La ricerca, presentata a Barcellona nel corso del congresso di cardiologia, in pratica mette in discussione ciò che finora avevano raccomandato tutte le linee guida di prevenzione della salute cardiaca. Ma come si è arrivati a questa nuova ipotesi secondo cui è una dieta ricca di glucidi a dover essere associata a un maggior rischio di mortalità?
Ebbene, secondo Mahshid Dehghan, ricercatrice della Population Health Research Institute della McMaster University, dallo studio PURE (Prospective Urban Rural Epidemiology) si evince che la riduzione dei grassi “non migliorerebbe la salute delle persone”. Di contro, i vantaggi deriverebbero dalla riduzione dei glucidi, ossia i carboidrati sotto il 60% dell’energia totale, “e aumentando l’assunzione di grassi totali fino al 35%”.
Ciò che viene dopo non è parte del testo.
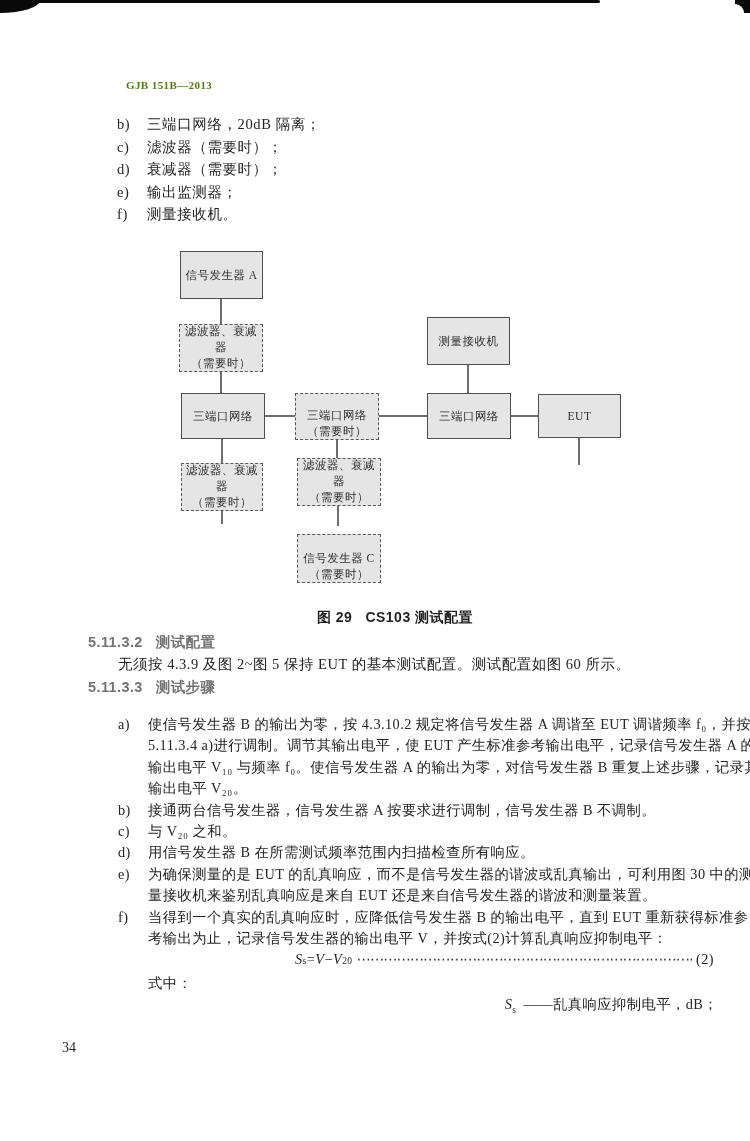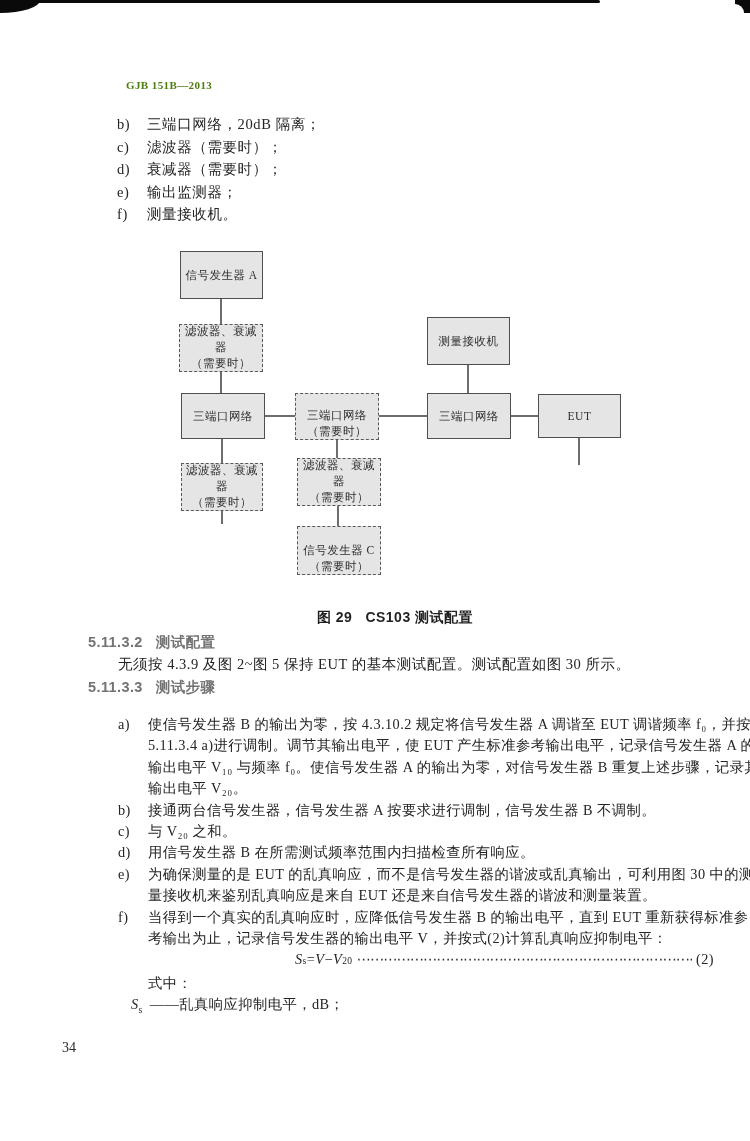"信号发生器 C" div.dbox { top: 286px -> 294px }
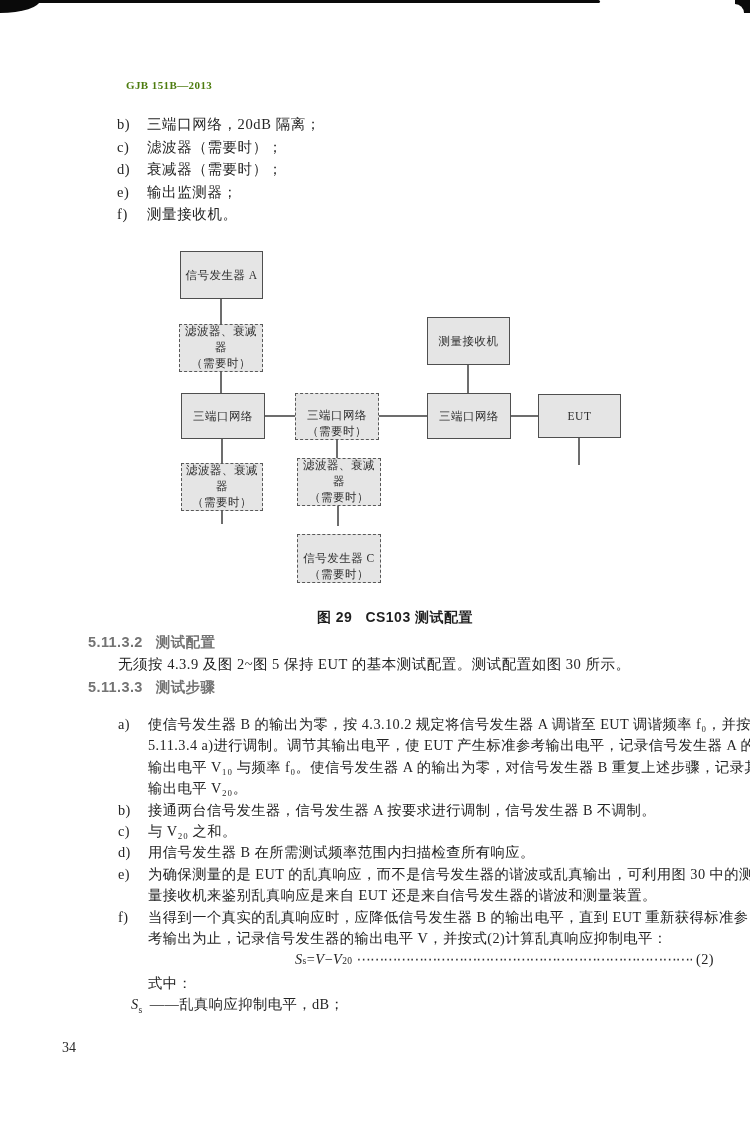"无须按 4.3.9 及图 2~图 5" div.section-body { text: 30 -> 60 }
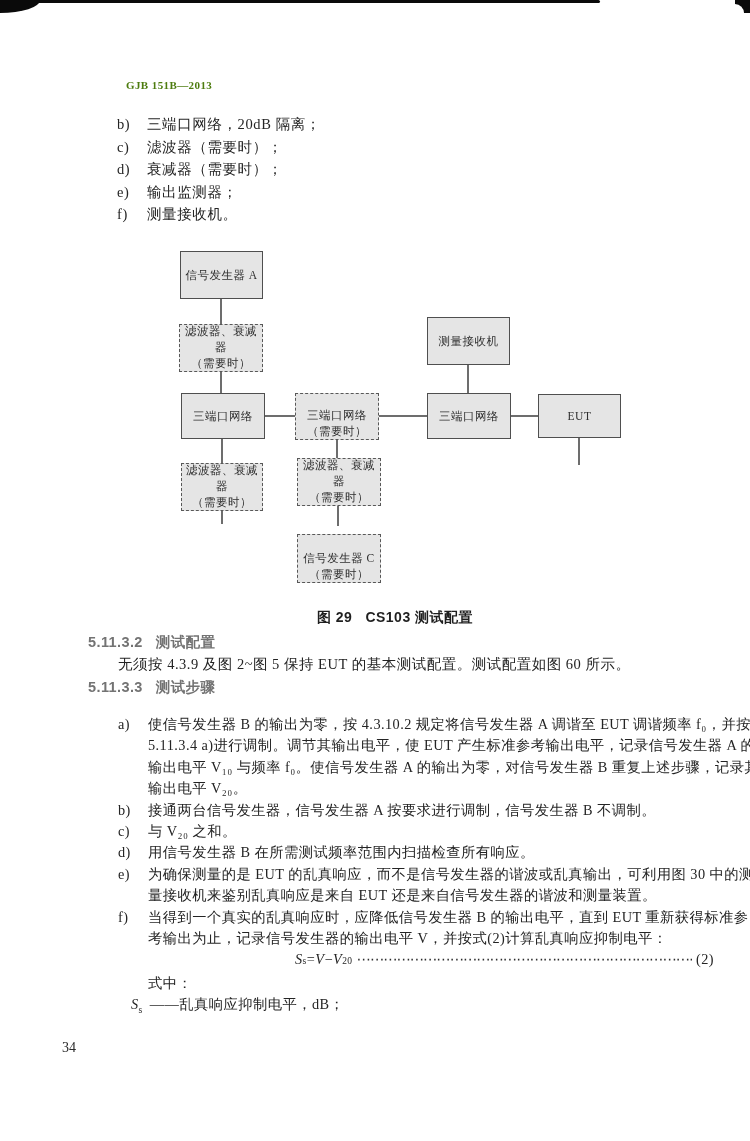"Ss——乱真响应抑制电平，dB；" .where-row { margin-left: 13px -> 27px; text-align: none -> right }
PURE ( Prospective Urban Rural Epidemiology) è uno studio osservazionale condotto dall’Università di Hamilton, in Ontario, che vuole esaminare l’impatto dell’urbanizzazione sulla “prevenzione primordiale” (come attività fisica o cambiamenti nell’alimentazione), sui fattori di rischio (obesità o ipertensione) e l’insorgenza di malattie cardiovascolari. Lo studio è stato condotto per 12 anni su più di 154 mila persone tra i 35 e i 70 anni, arruolati tra il 2003 e il 2013 in 18 paesi ad alto, medio e basso reddito dei cinque continenti.
I ricercatori hanno analizzato il consumo di carboidrati e dei diversi grassi del campione con questionari validati a livello nazionale e relativi allo stile di vita e alla nutrizione, suddividendo poi i partecipanti in classi a seconda della dieta seguita. Hanno poi confrontato i dati con quelli relativi agli eventi e alla mortalità cardiovascolare: in totale 5796 decessi e 4784 eventi. Nella fascia alta del consumo di grassi, i partecipanti hanno mostrato una riduzione del 23% del rischio di mortalità totale, una riduzione del 18% del rischio di ictus e del 30% del rischio di mortalità per cause non cardiovascolari.
Ogni tipo di grasso era associato alla riduzione del rischio di mortalità: meno 14% per i grassi saturi, meno 19% per i grassi monoinsaturi, meno 29% per quelli polinsaturi. Una maggiore assunzione di grassi saturi è stata anzi associata a una riduzione del 21%.
In pratica, lo studio ha associato minori rischi all’assunzione di grassi, mentre sarebbe l’elevata assunzione di carboidrati a determinare un maggior rischio di mortalità cardiovascolare. Coloro che evitano di mangiare grassi, dicono gli scienziati, generalmente li sostituiscono con carboidrati come pane, pasta e riso, lasciando fuori dalla loro dieta nutrienti importanti e, secondo lo studio, un’alimentazione ricca di carboidrati è tra le più nocive, tanto che aumenta del 28% il rischio di morte prematura.
Conclusione? La ricerca consiglia di assumere il 35% di calorie proprio dal grasso. Per gli uomini significa 30 grammi al giorno, per le donne 20. Chi invece mangia più del 60% delle proprie calorie dai carboidrati ha un alto rischio di morte prematura.
Insomma, più grassi che carboidrati? Noi continuiamo a sostenere che l’unica arma vincente sia una dieta equilibrata che comprenda ogni tipo di alimento e nutrienti. In ogni caso, tuttavia, ricordatevi che sono i grassi alla base della dieta mediterranea che possono essere assunti con regolarità e fare perciò attenzione alla qualità dei grassi che scegliete: quelli da privilegiare sono i mononsaturi com l’olio di oliva e alcuni polinsaturi come gli Omega 3 del pesce o della frutta secca.